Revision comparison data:
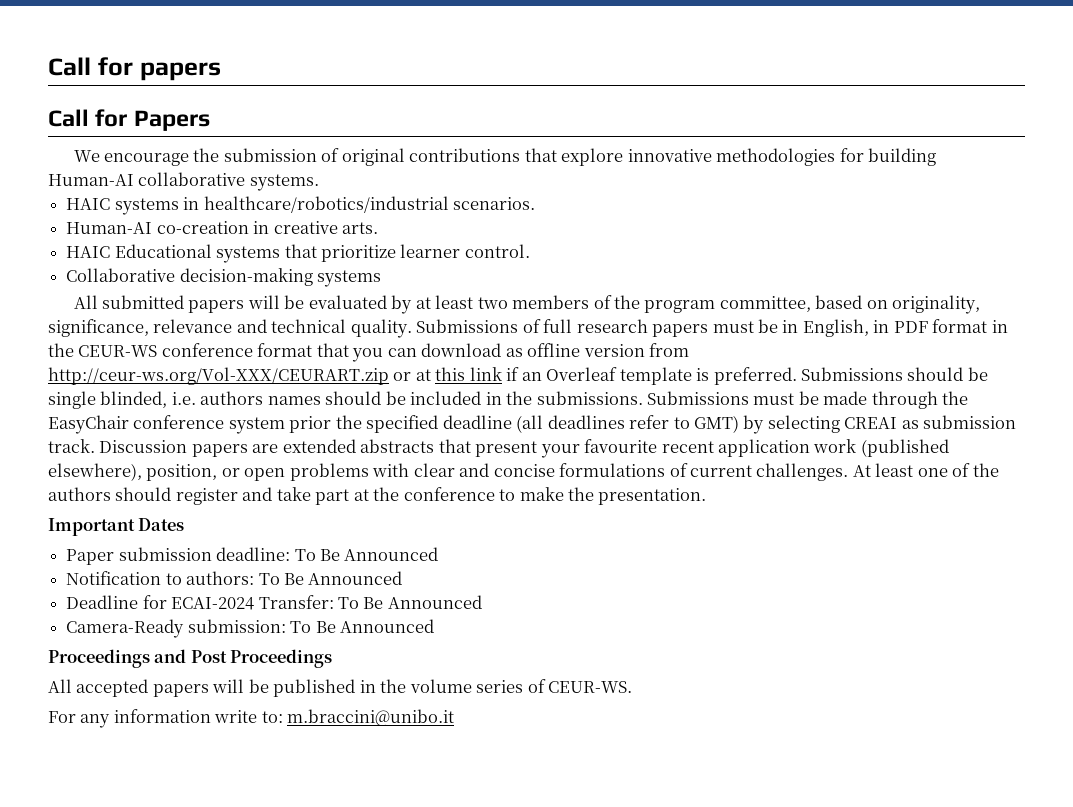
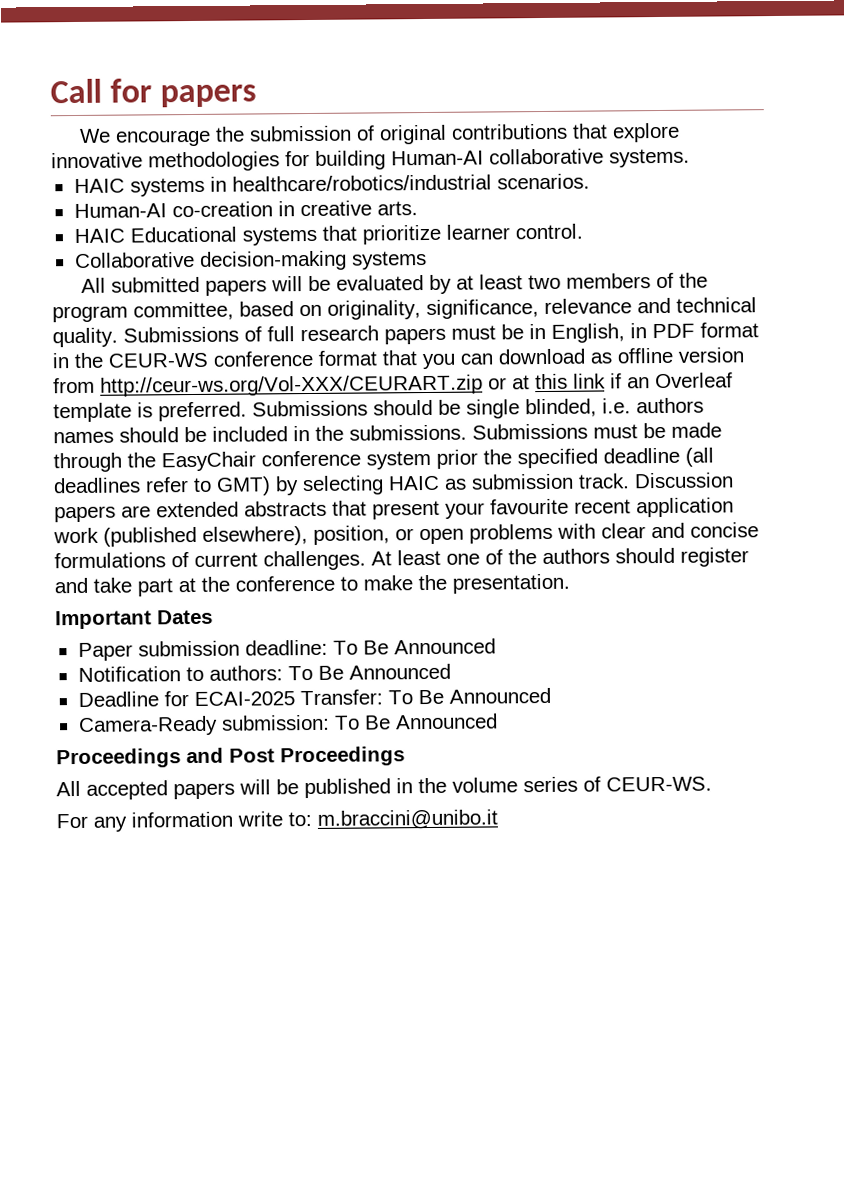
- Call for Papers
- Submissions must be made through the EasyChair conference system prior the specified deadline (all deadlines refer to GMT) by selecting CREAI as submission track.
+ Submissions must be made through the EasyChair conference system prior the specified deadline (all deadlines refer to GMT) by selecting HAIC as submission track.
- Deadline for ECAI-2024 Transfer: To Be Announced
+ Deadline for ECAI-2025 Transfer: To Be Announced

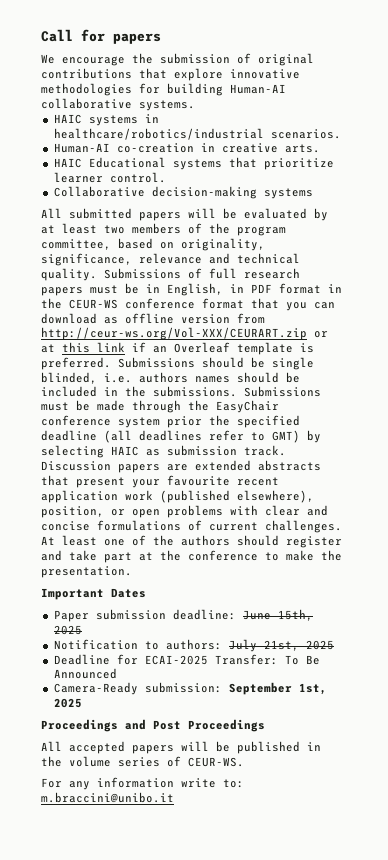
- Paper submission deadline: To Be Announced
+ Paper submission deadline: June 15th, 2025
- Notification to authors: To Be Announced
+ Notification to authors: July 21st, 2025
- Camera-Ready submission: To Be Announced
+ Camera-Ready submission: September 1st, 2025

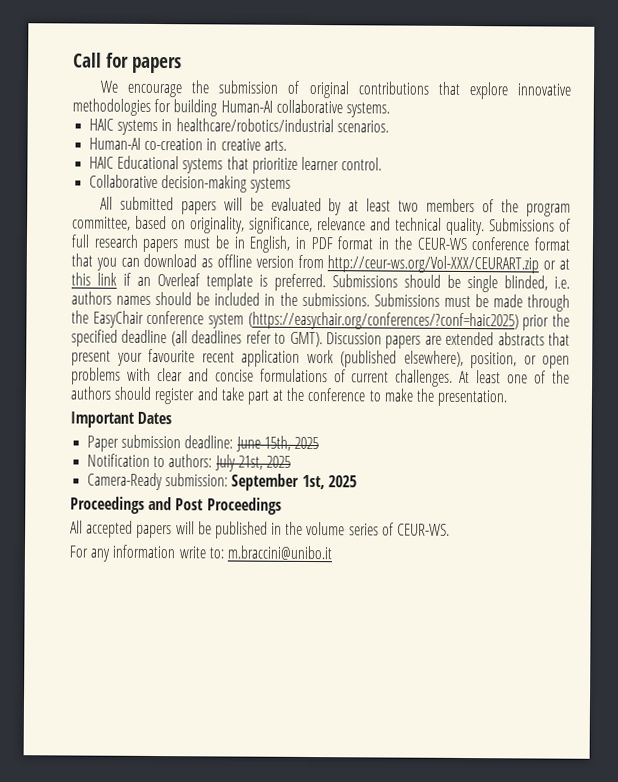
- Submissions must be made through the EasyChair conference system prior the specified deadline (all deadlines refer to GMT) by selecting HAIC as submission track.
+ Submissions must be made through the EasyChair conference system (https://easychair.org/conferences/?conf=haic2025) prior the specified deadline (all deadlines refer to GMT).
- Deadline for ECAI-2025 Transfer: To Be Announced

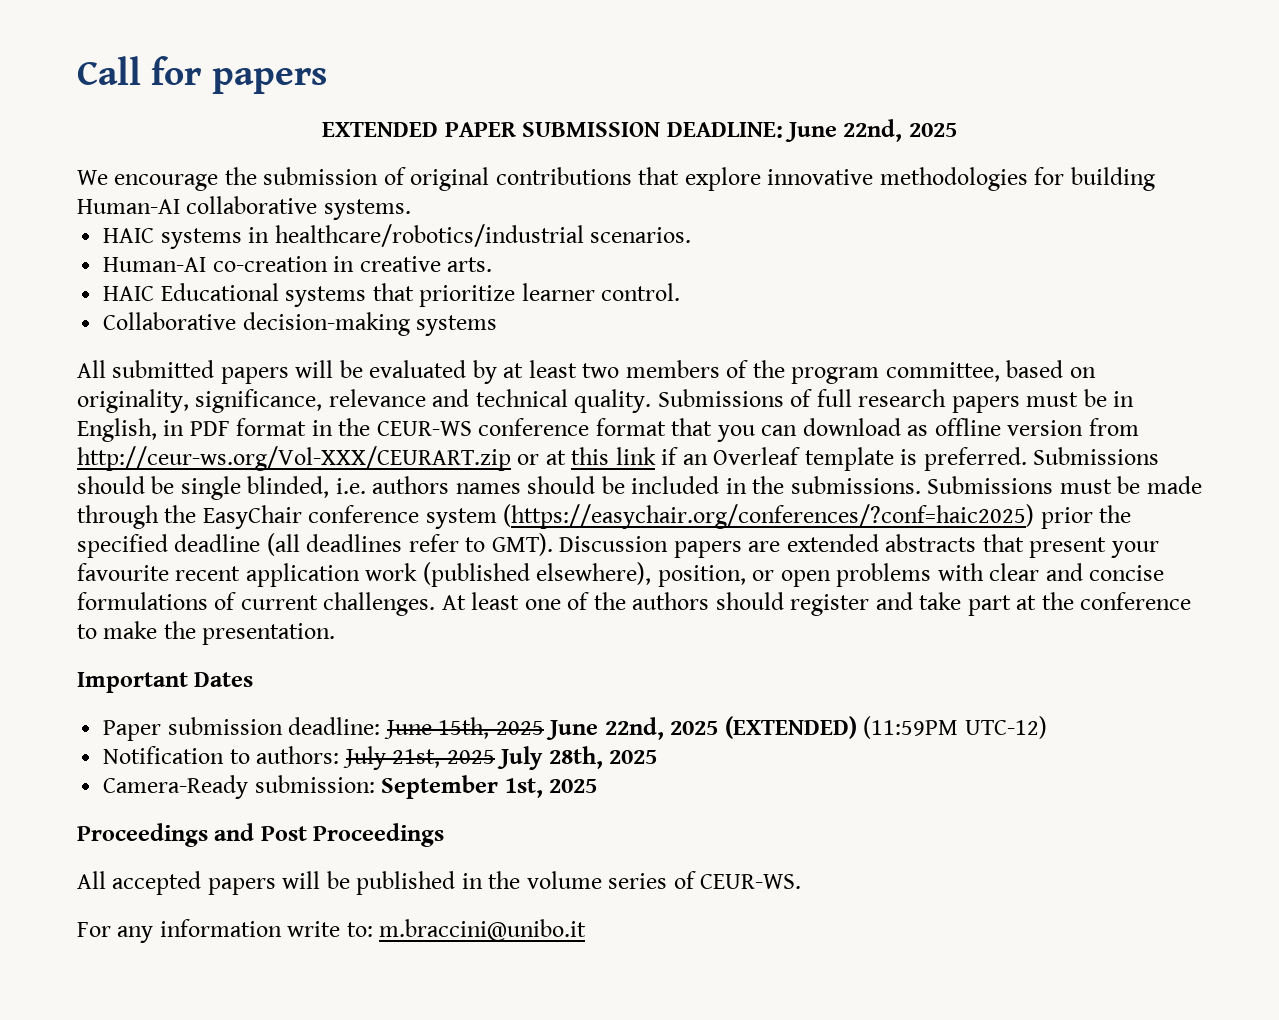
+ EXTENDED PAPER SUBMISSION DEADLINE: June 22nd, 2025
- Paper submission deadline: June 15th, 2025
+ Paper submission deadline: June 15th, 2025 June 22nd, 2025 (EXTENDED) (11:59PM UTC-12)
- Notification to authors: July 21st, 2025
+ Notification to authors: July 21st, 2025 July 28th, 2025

**PROMPT**
I'd like the records above given again exactly, please, without the pictures.

**RESPONSE TO THE TASK**
- Call for Papers
- Submissions must be made through the EasyChair conference system prior the specified deadline (all deadlines refer to GMT) by selecting CREAI as submission track.
+ Submissions must be made through the EasyChair conference system prior the specified deadline (all deadlines refer to GMT) by selecting HAIC as submission track.
- Deadline for ECAI-2024 Transfer: To Be Announced
+ Deadline for ECAI-2025 Transfer: To Be Announced

- Paper submission deadline: To Be Announced
+ Paper submission deadline: June 15th, 2025
- Notification to authors: To Be Announced
+ Notification to authors: July 21st, 2025
- Camera-Ready submission: To Be Announced
+ Camera-Ready submission: September 1st, 2025

- Submissions must be made through the EasyChair conference system prior the specified deadline (all deadlines refer to GMT) by selecting HAIC as submission track.
+ Submissions must be made through the EasyChair conference system (https://easychair.org/conferences/?conf=haic2025) prior the specified deadline (all deadlines refer to GMT).
- Deadline for ECAI-2025 Transfer: To Be Announced

+ EXTENDED PAPER SUBMISSION DEADLINE: June 22nd, 2025
- Paper submission deadline: June 15th, 2025
+ Paper submission deadline: June 15th, 2025 June 22nd, 2025 (EXTENDED) (11:59PM UTC-12)
- Notification to authors: July 21st, 2025
+ Notification to authors: July 21st, 2025 July 28th, 2025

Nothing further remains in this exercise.